2. During much of the day, Daphnia rosea in two mountain lakes inhabited deep chlorophyll layers where food availability was at least equal to that in the epilimnion.
3. To determine the importance of the two strata (epilimnion and metalimnion) for Daphnia, we used a cross-classified factorial experiment to measure how epilimnetic and metalimnetic food and temperature (10 and 16 °C) influenced survival, growth and reproduction.
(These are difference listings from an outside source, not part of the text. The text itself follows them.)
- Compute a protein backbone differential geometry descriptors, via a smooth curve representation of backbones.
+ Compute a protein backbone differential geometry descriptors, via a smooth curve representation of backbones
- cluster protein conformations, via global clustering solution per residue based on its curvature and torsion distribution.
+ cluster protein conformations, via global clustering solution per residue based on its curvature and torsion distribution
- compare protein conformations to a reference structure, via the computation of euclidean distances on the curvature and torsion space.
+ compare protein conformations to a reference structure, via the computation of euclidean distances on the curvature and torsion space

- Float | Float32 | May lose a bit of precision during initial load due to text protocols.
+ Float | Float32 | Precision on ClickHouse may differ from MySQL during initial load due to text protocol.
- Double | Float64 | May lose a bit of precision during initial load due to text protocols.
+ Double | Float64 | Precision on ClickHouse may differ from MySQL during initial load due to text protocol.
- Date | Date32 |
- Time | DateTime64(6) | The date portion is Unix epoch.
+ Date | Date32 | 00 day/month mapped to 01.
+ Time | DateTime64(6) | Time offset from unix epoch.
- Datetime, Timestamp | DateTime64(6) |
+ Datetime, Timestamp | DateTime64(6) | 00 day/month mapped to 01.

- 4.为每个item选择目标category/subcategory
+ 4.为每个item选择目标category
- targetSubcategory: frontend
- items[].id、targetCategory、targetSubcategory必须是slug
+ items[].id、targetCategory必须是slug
4. Daphnia survived and grew better when fed seston from the epilimnion of one lake, although chlorophyll, particulate nitrogen and particulate carbon were 2–2.5 times greater in the metalimnion.
5. Temperature had no significant influence on Daphnia survival or growth. Similar results were obtained with food from the second lake, with Daphnia surviving and reproducing better when provided with epilimnetic, rather than metalimnetic food, although the quantities of chlorophyll and carbon in the two strata were similar.
6. Food quality, rather than quantity or temperature, appeared to be the most important determinant influencing survival, growth and reproduction, and the greater food quantity in the metalimnia was not used effectively by the Daphnia.
Cole, P., C. Luecke, W.A. Wurtsbaugh and G. Burkart. 2002. Daphnia rosea growth and survival in epilimnetic and metalimnetic waters from two oligotrophic lakes; the effects of food sources and temperature. Freshwater Biology 7:2113-2122.